TVS Logistics Services Ltd. has acquired a second company in the U.S.
It has brought under its fold Missouri-headquartered Wainwright Industries, an end-to-end supply chain provider.
The acquisition involves, in all, a total consideration of around Rs.50 crore.
Wainwright is a 65-year-old company, and has a sales turnover of $20 million. It has two plants in the U.S., and employs around 300 people. The U.S. firm has around 13 major clients, including General Motors.
TVS Logistics made its first buy in the U.S. when it acquired Manufacturers Equipment and Supply Company (MESCO) in 2011.
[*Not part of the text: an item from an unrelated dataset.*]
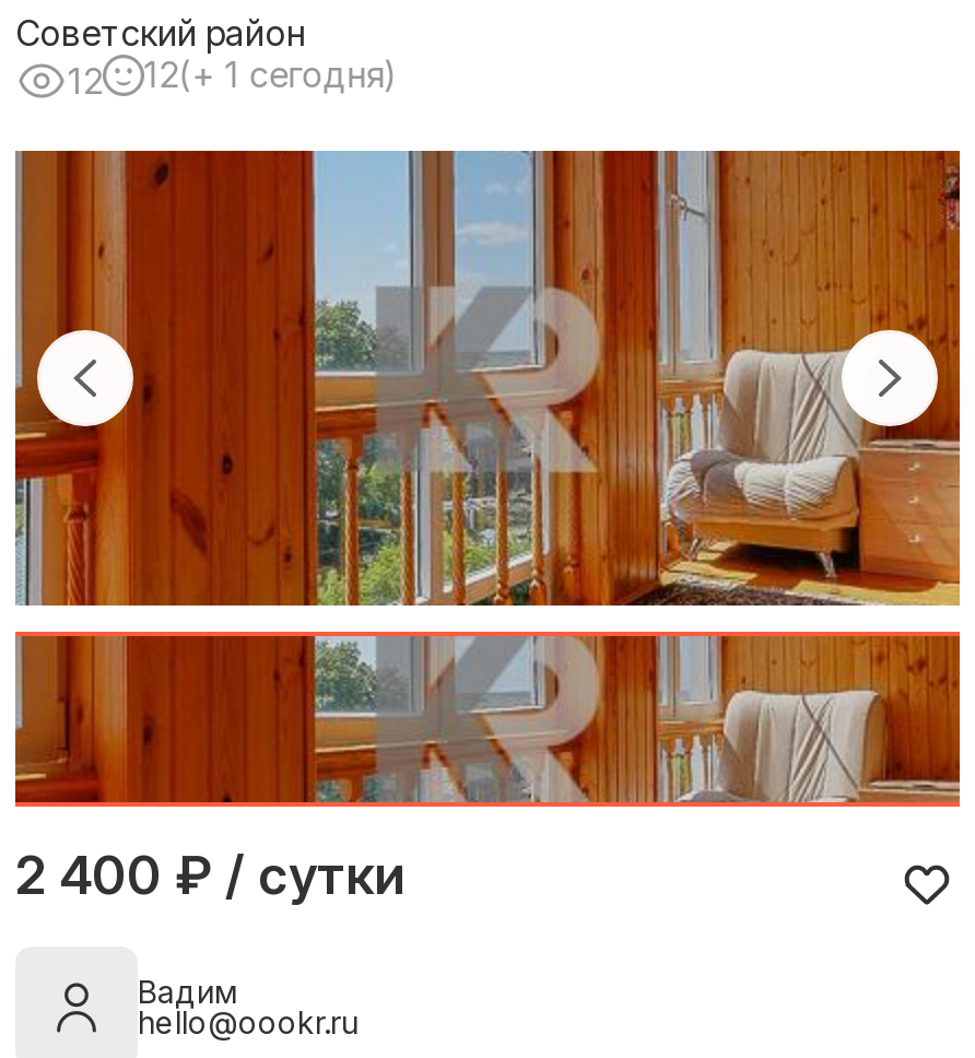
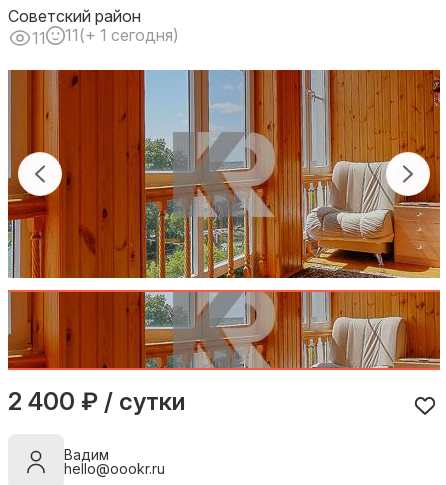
[68,59,103,103] 12 -> [32,28,46,48] 11
[144,53,397,97] 12(+ 1 сегодня) -> [65,25,179,45] 11(+ 1 сегодня)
Like in the case of earlier acquisition, TVS Logistics has decided to retain the existing management in this instance as well. Accordingly, David Robbins, President, will continue to manage Wainwright.
Addressing a press conference, R. Dinesh, Managing Director, TVS Logistics, said the acquisition would help his company add unique service capabilities such as cross-docking and sub-assembly for manufacturers, and move up in the value chain system. Fielding a range of questions, he said, “with this, we have covered most elements of our acquisition strategy”. From a capability perspective, the latest buy marked the end of “our acquisition strategy,” he said.
However, he hastened to add that TVS Logistics could consider further acquisitions if warranted from customer or geography perspective.
Mr. Dinesh said these acquisitions would help TVS Logistics deploy these capabilities in Asian countries. Eventually, the objective was also to offer these to Indian clients, he added.
TVS Logistics is a Rs.2,200-crore turnover company. India and the U.K. contribute around Rs.1,000 crore each to the company’s turnover. The reminder comes from the U.S. and Thailand.